Work instructions: Repeat each line of the data below exactly, but skip the pictures.

Edit tracking data:
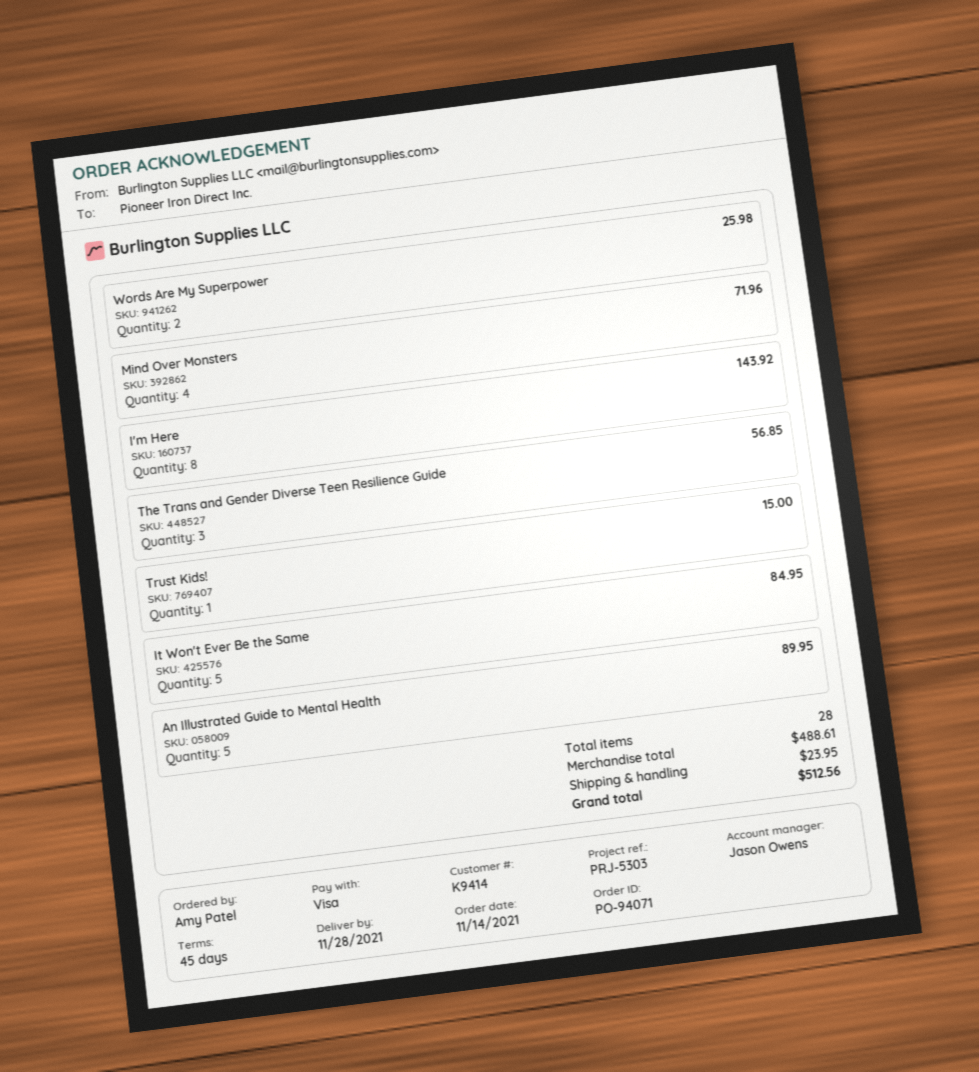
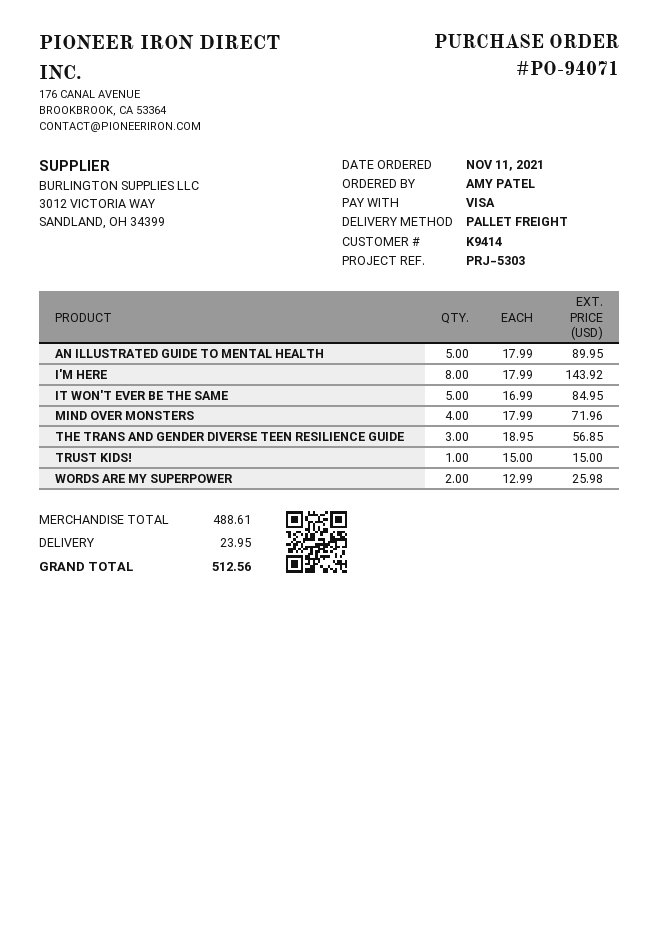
order date: 2021-11-14 -> 2021-11-11

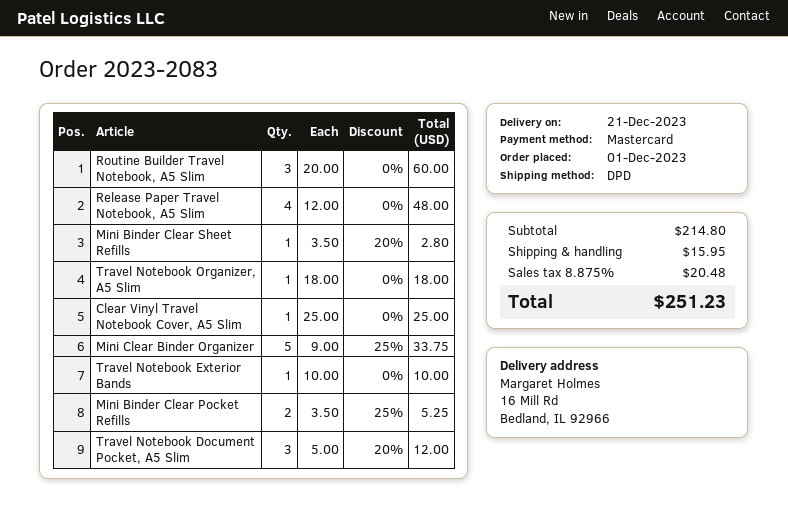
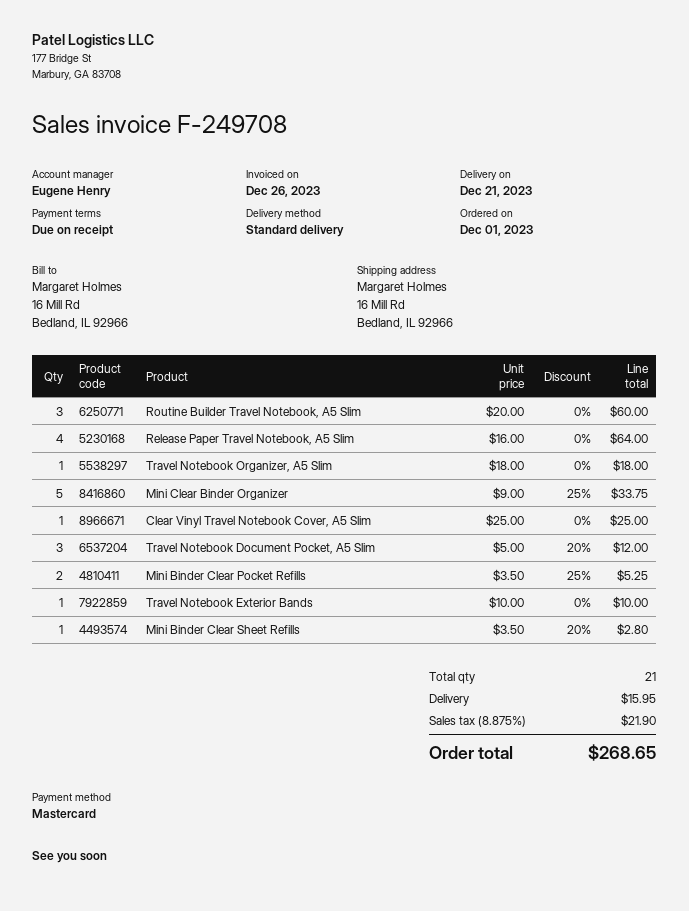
shipping method: DPD -> standard
Release Paper Travel Notebook, A5 Slim: 4 x 12.00 = 48.00 -> 4 x 16.00 = 64.00
tax: 8.875% = 20.48 -> 8.875% = 21.90
total: 251.23 -> 268.65

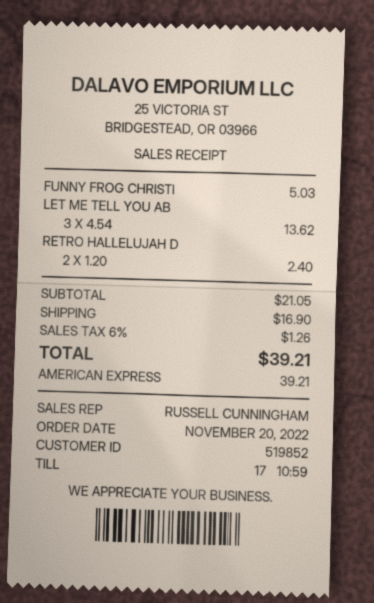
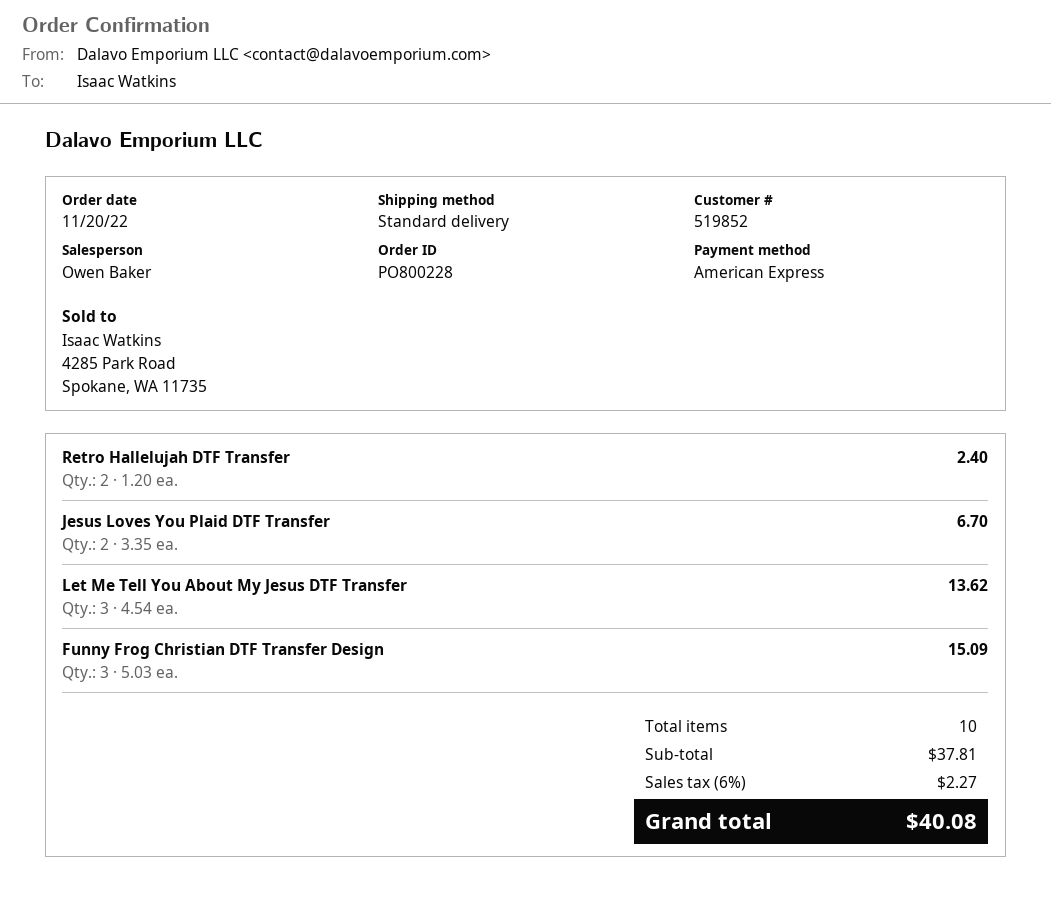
sales rep: RUSSELL CUNNINGHAM -> Owen Baker
FUNNY FROG CHRISTI: 1 x 5.03 = 5.03 -> 3 x 5.03 = 15.09
Jesus Loves You Plaid DTF Transfer: none -> 2 x 3.35 = 6.70
subtotal: 21.05 -> 37.81
shipping: 16.90 -> none
tax: 6% = 1.26 -> 6% = 2.27
total: 39.21 -> 40.08

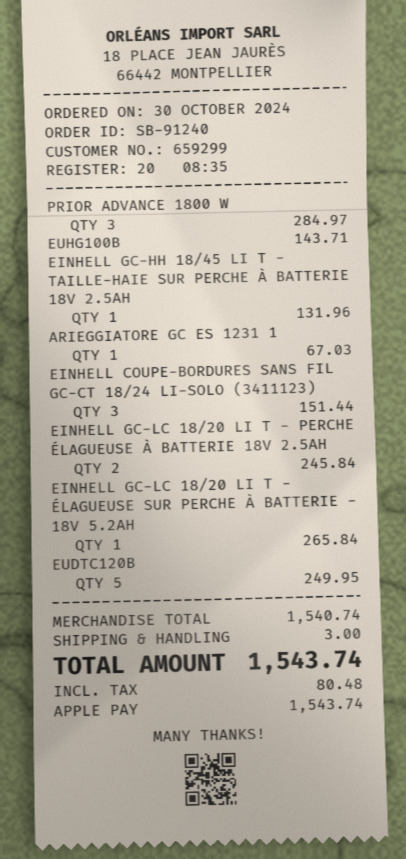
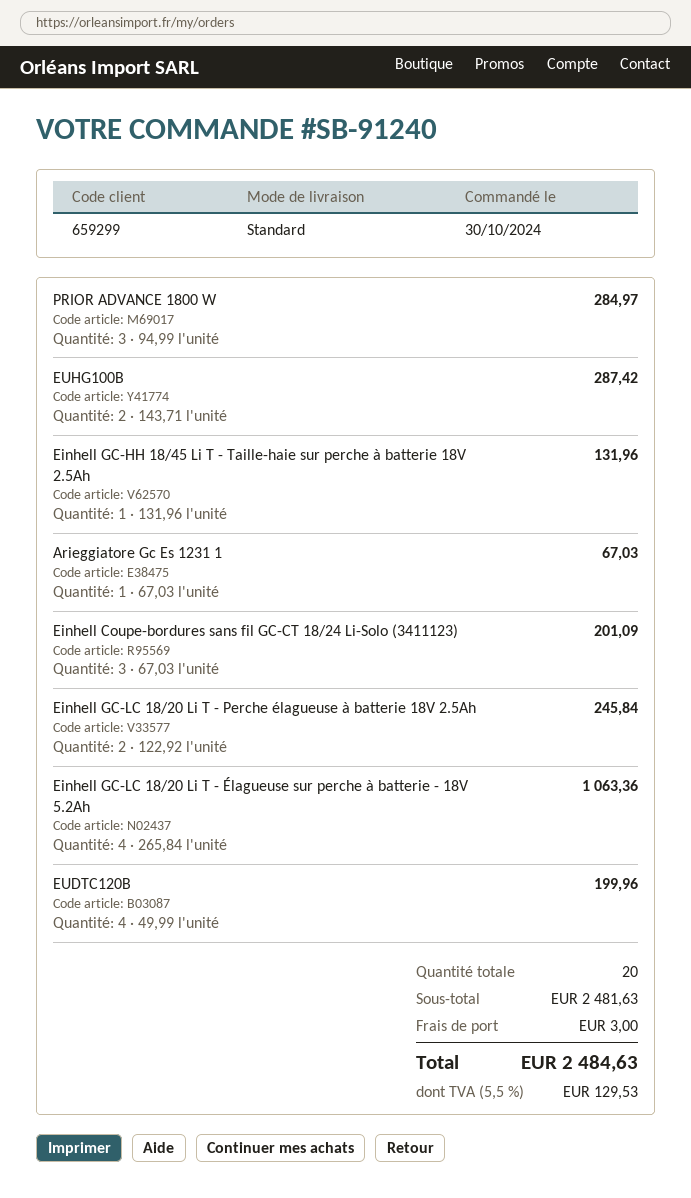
EUHG100B: 1 for 143.71 -> 2 for 287.42
EINHELL COUPE-BORDURES SANS FIL GC-CT 18/24 LI-SOLO (3411123): 3 for 151.44 -> 3 for 201.09
EINHELL GC-LC 18/20 LI T - ÉLAGUEUSE SUR PERCHE À BATTERIE - 18V 5.2AH: 1 for 265.84 -> 4 for 1063.36
EUDTC120B: 5 for 249.95 -> 4 for 199.96
subtotal: 1540.74 -> 2481.63
tax: 80.48 -> 129.53
total: 1543.74 -> 2484.63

Answer section:
order date: 2021-11-14 -> 2021-11-11

shipping method: DPD -> standard
Release Paper Travel Notebook, A5 Slim: 4 x 12.00 = 48.00 -> 4 x 16.00 = 64.00
tax: 8.875% = 20.48 -> 8.875% = 21.90
total: 251.23 -> 268.65

sales rep: RUSSELL CUNNINGHAM -> Owen Baker
FUNNY FROG CHRISTI: 1 x 5.03 = 5.03 -> 3 x 5.03 = 15.09
Jesus Loves You Plaid DTF Transfer: none -> 2 x 3.35 = 6.70
subtotal: 21.05 -> 37.81
shipping: 16.90 -> none
tax: 6% = 1.26 -> 6% = 2.27
total: 39.21 -> 40.08

EUHG100B: 1 for 143.71 -> 2 for 287.42
EINHELL COUPE-BORDURES SANS FIL GC-CT 18/24 LI-SOLO (3411123): 3 for 151.44 -> 3 for 201.09
EINHELL GC-LC 18/20 LI T - ÉLAGUEUSE SUR PERCHE À BATTERIE - 18V 5.2AH: 1 for 265.84 -> 4 for 1063.36
EUDTC120B: 5 for 249.95 -> 4 for 199.96
subtotal: 1540.74 -> 2481.63
tax: 80.48 -> 129.53
total: 1543.74 -> 2484.63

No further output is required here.